Required action ▸ Copy out the final stretch of the listing: the line that contains "[150,276,155,288] i -> [249,356,267,363] we" and all lines after it, exactly as they appear.
++++
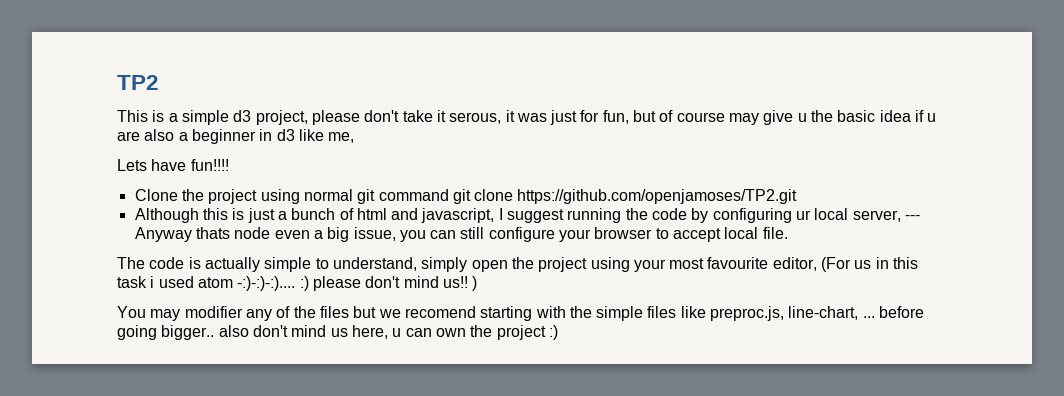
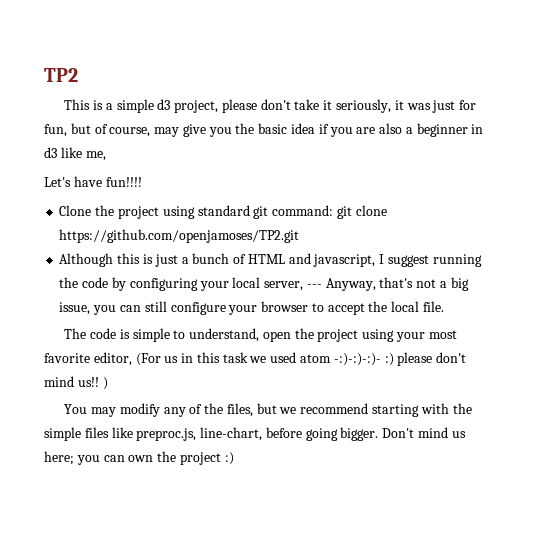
[449,112,502,124] serous, -> [335,99,391,113] seriously,
[676,112,725,122] course -> [109,127,151,137] course,
[797,113,807,122] u -> [208,127,232,137] you
[927,113,937,122] u -> [329,127,353,137] you
[117,159,147,171] Lets -> [44,177,71,187] Let's
[303,189,449,204] normal git command -> [197,205,334,219] standard git command:
[356,208,387,220] html -> [247,254,285,264] HTML
[796,210,812,220] ur -> [199,281,229,291] your
[134,227,310,242] Anyway thats node even -> [325,277,437,291] Anyway, that's not
(722, 235) none -> [368,301,388,312] the
[204,257,260,272] actually -> (130, 334) none
[421,257,468,272] simply -> (260, 335) none
[707,257,769,269] favourite -> [44,353,90,363] favorite
[150,276,155,288] i -> [249,356,267,363] we
[237,276,296,291] -:)-:)-:).... -> [333,353,381,366] -:)-:)-:)-
[184,306,243,318] modifier -> [119,403,160,417] modify
[319,306,349,318] files -> [226,403,253,417] files,
[404,306,476,318] recomend -> [300,403,369,414] recommend
[862,316,875,318] ... -> (263, 434) none
[161,325,402,340] bigger.. also don't mind us here, u -> [340,427,466,441] [44,451,100,465] bigger. Don't mind us here; you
++++
Written response ▸
[150,276,155,288] i -> [249,356,267,363] we
[237,276,296,291] -:)-:)-:).... -> [333,353,381,366] -:)-:)-:)-
[184,306,243,318] modifier -> [119,403,160,417] modify
[319,306,349,318] files -> [226,403,253,417] files,
[404,306,476,318] recomend -> [300,403,369,414] recommend
[862,316,875,318] ... -> (263, 434) none
[161,325,402,340] bigger.. also don't mind us here, u -> [340,427,466,441] [44,451,100,465] bigger. Don't mind us here; you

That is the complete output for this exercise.